Edit tracking data:
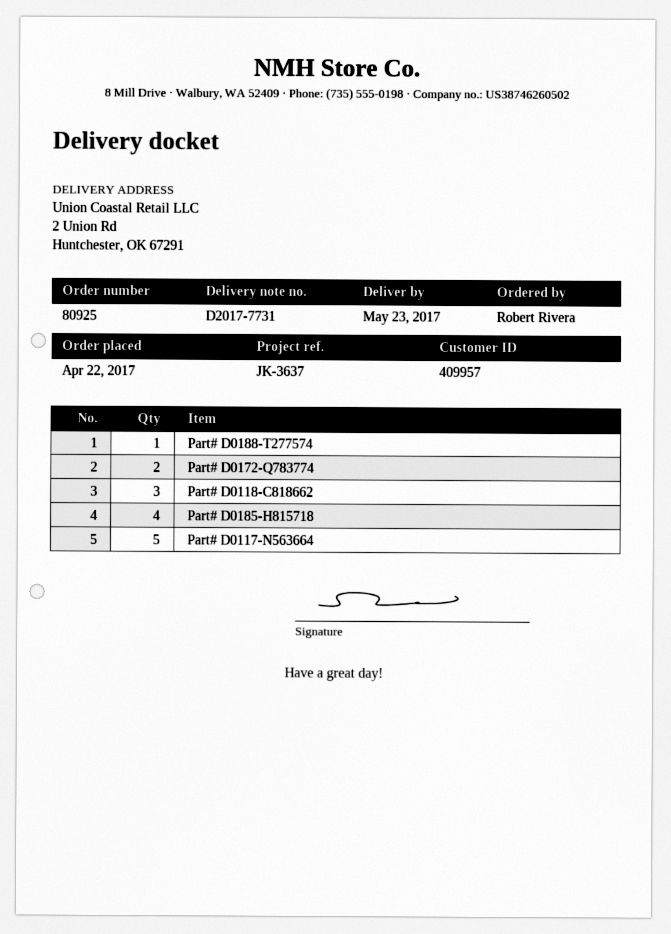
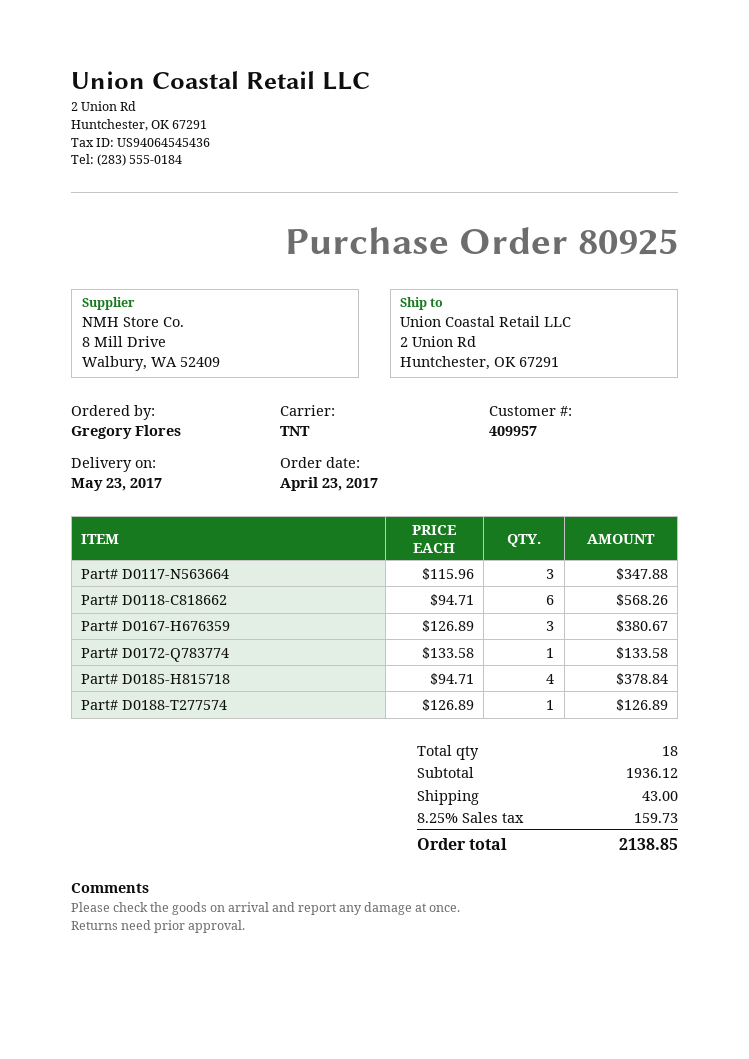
order date: 2017-04-22 -> 2017-04-23
ordered by: Robert Rivera -> Gregory Flores
Part# D0172-Q783774: 2 -> 1
Part# D0118-C818662: 3 -> 6
Part# D0117-N563664: 5 -> 3
Part# D0167-H676359: none -> 3

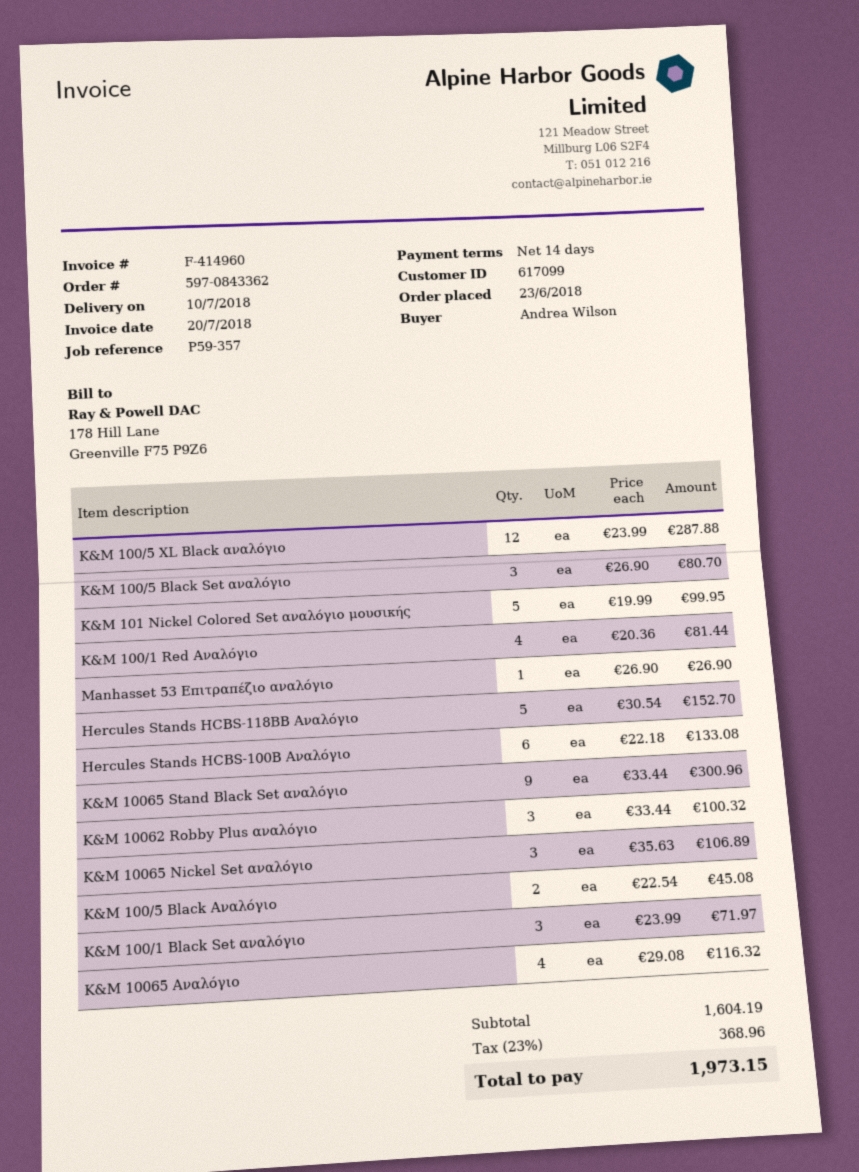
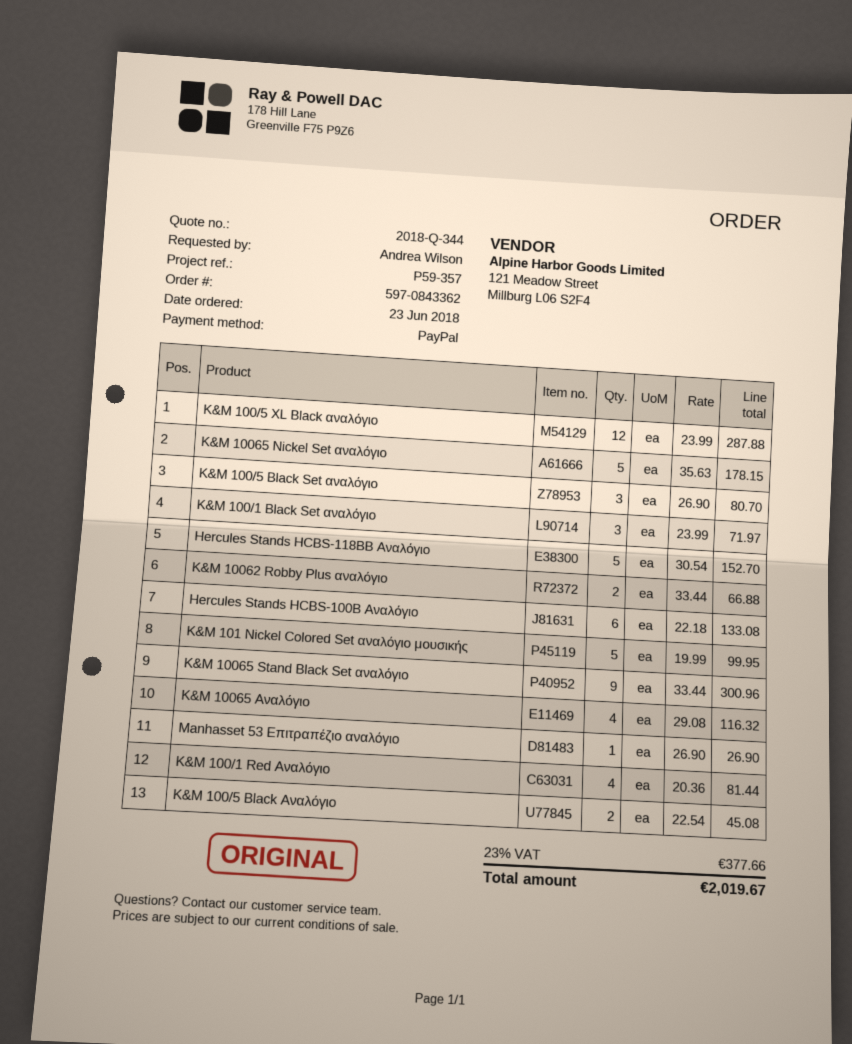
K&M 10062 Robby Plus αναλόγιο: 3 x 33.44 = 100.32 -> 2 x 33.44 = 66.88
K&M 10065 Nickel Set αναλόγιο: 3 x 35.63 = 106.89 -> 5 x 35.63 = 178.15
tax: 23% = 368.96 -> 23% = 377.66
total: 1973.15 -> 2019.67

> [Task goal] Once the pictures are set aside, write out each record exactly.

> [Reply]
order date: 2017-04-22 -> 2017-04-23
ordered by: Robert Rivera -> Gregory Flores
Part# D0172-Q783774: 2 -> 1
Part# D0118-C818662: 3 -> 6
Part# D0117-N563664: 5 -> 3
Part# D0167-H676359: none -> 3

K&M 10062 Robby Plus αναλόγιο: 3 x 33.44 = 100.32 -> 2 x 33.44 = 66.88
K&M 10065 Nickel Set αναλόγιο: 3 x 35.63 = 106.89 -> 5 x 35.63 = 178.15
tax: 23% = 368.96 -> 23% = 377.66
total: 1973.15 -> 2019.67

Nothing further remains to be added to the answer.